# Problem requirements:
Reproduce precisely the lines of the listing below, starting with the line that contains "61 | sequence: KAHGKKVAGGLSE -> GNPNVRAHGKKVL" and stopping after the line that contains "Total | Kink_Angle: 88.992 -> 81.484"; include nothing else.

━━━━━━

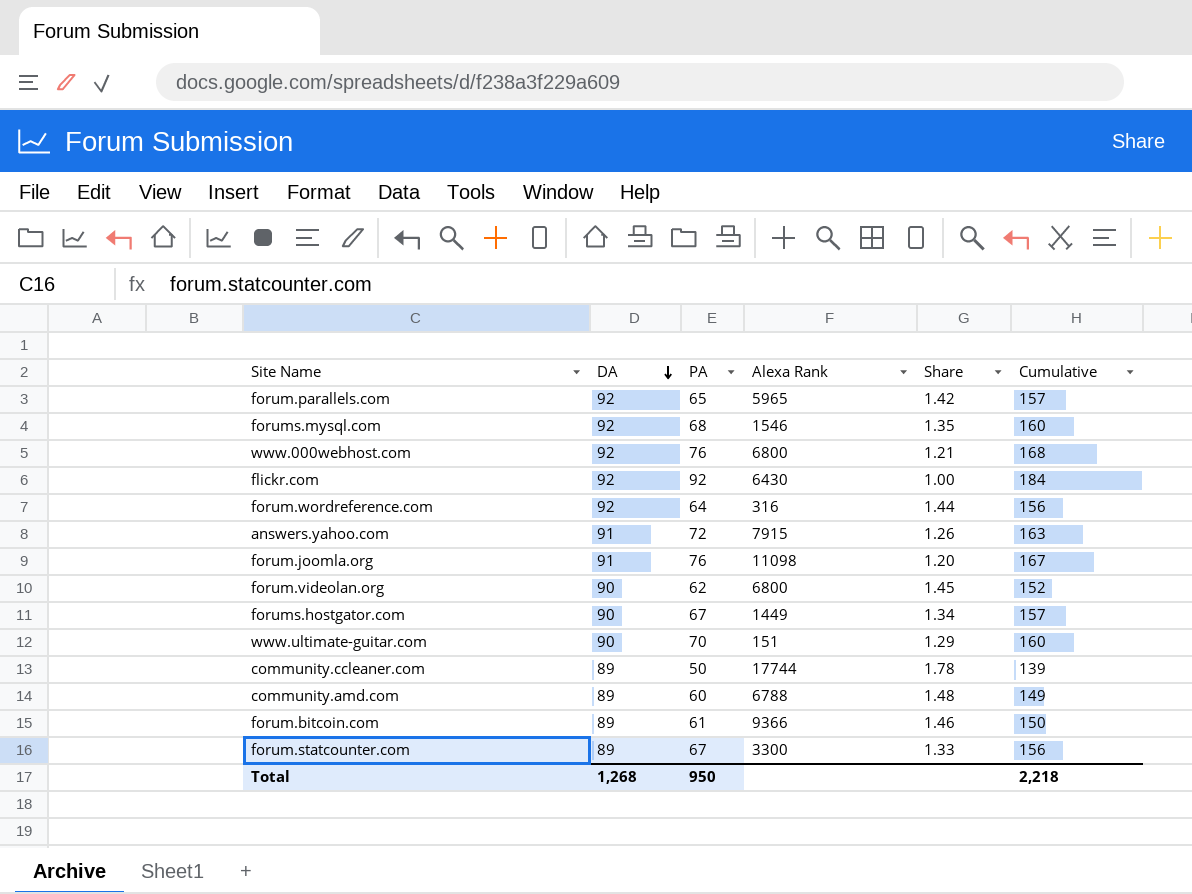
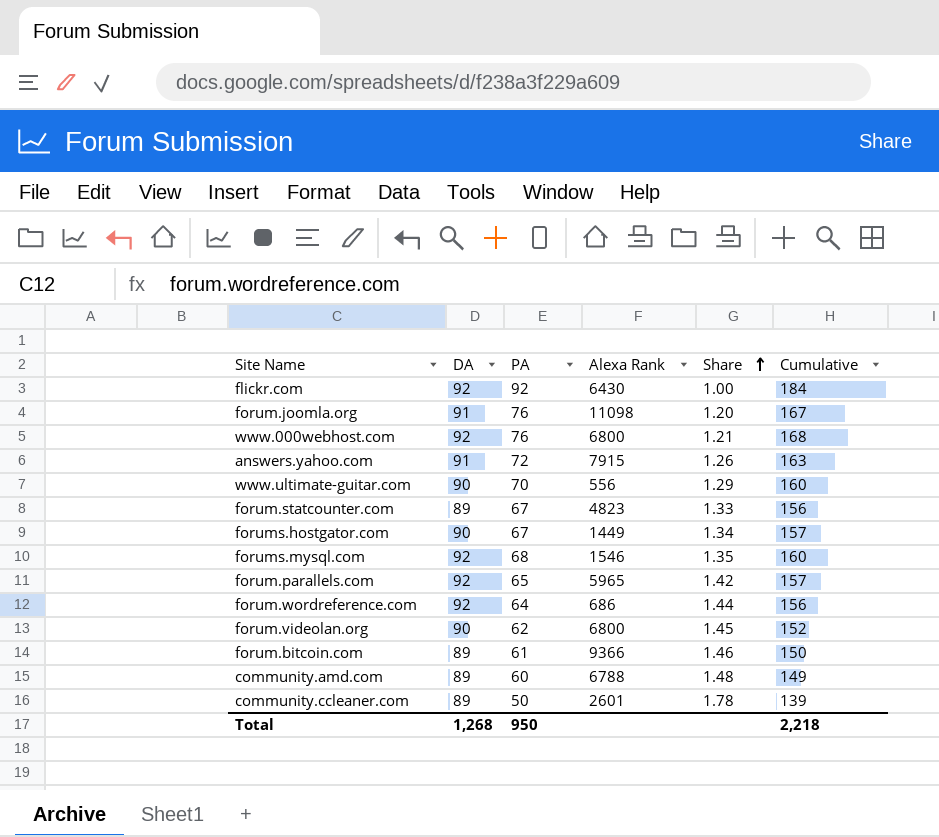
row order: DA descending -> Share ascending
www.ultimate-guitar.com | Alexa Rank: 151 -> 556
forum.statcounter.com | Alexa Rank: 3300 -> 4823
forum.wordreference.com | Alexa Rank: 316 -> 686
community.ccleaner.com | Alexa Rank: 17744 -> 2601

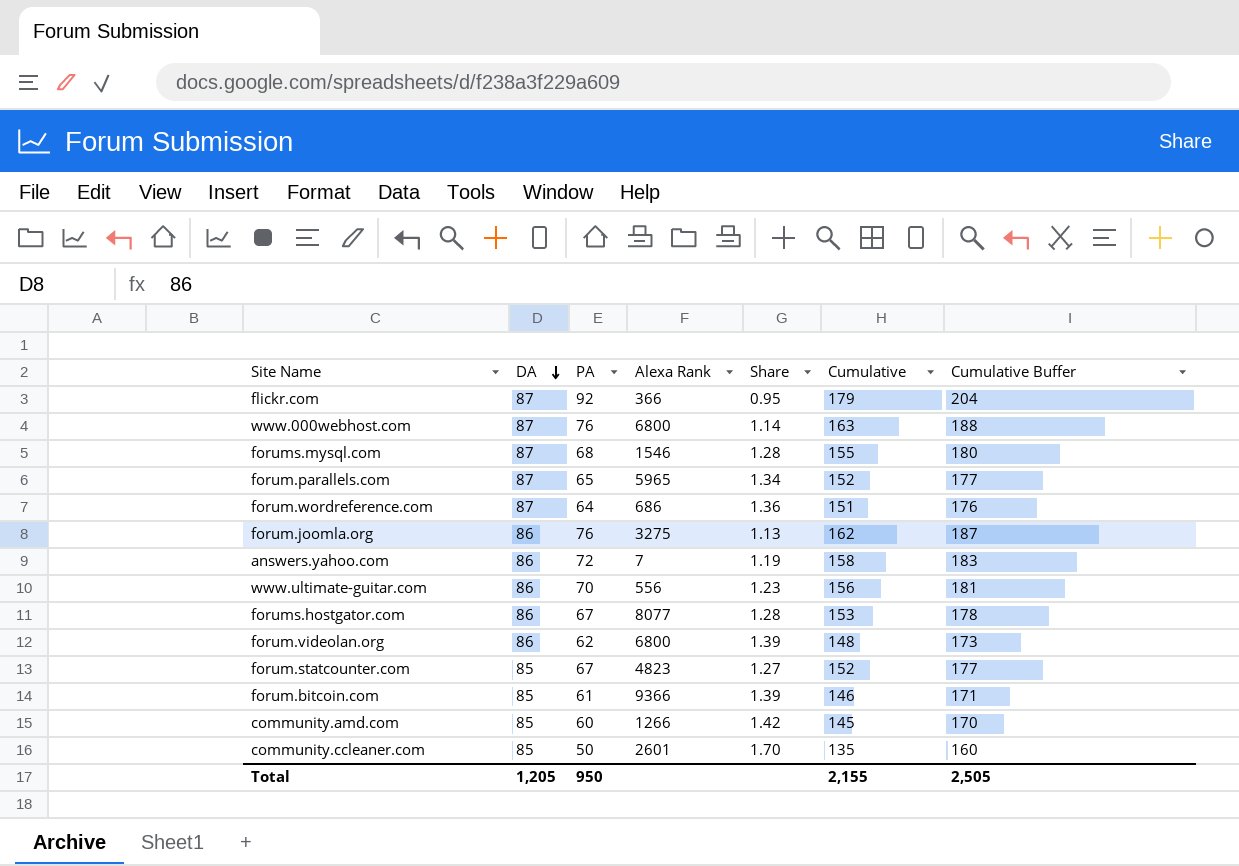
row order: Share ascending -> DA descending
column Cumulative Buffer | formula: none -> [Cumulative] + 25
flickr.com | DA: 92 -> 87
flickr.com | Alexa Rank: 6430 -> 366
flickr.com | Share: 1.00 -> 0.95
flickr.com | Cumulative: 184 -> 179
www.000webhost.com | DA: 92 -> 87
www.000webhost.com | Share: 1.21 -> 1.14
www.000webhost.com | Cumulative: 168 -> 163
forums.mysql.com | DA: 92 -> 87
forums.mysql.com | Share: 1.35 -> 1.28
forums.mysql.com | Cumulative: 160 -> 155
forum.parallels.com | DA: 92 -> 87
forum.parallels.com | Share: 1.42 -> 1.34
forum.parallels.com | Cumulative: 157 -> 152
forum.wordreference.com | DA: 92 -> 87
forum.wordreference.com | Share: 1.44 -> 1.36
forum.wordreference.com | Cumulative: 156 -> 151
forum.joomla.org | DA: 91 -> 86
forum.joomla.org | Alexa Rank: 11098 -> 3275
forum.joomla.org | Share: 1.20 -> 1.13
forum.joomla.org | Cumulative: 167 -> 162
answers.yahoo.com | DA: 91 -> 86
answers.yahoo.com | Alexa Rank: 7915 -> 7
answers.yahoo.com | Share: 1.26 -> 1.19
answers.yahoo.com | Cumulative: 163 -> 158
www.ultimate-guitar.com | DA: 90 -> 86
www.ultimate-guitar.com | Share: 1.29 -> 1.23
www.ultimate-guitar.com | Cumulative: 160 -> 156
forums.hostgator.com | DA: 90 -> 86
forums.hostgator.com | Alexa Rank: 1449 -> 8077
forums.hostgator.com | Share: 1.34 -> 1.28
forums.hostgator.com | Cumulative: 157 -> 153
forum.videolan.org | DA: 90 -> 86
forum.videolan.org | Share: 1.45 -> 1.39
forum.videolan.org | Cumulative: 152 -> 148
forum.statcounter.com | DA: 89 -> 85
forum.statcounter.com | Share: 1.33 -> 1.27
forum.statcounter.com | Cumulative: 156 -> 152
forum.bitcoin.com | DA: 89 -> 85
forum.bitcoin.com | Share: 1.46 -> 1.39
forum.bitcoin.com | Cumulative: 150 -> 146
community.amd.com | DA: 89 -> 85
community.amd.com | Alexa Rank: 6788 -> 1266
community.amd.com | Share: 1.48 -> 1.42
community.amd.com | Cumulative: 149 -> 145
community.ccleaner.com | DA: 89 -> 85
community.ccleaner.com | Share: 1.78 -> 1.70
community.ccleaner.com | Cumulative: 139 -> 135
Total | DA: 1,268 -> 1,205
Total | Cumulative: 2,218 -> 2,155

━━━━━━

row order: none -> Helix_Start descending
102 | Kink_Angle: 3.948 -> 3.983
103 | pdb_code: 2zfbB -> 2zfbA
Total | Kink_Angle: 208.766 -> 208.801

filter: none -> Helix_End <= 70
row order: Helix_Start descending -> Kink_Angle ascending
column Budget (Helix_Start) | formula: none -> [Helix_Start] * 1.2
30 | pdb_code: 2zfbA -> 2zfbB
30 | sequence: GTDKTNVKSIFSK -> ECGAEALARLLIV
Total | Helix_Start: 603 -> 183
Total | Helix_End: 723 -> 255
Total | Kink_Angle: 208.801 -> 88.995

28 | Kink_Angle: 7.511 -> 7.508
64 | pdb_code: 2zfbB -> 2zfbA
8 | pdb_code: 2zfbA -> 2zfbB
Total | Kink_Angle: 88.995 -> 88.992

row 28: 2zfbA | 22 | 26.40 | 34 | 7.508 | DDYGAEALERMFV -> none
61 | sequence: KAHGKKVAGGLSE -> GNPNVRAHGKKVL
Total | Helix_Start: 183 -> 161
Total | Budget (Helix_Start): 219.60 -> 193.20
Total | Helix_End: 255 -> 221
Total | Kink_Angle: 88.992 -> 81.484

━━━━━━

# Exercise result:
61 | sequence: KAHGKKVAGGLSE -> GNPNVRAHGKKVL
Total | Helix_Start: 183 -> 161
Total | Budget (Helix_Start): 219.60 -> 193.20
Total | Helix_End: 255 -> 221
Total | Kink_Angle: 88.992 -> 81.484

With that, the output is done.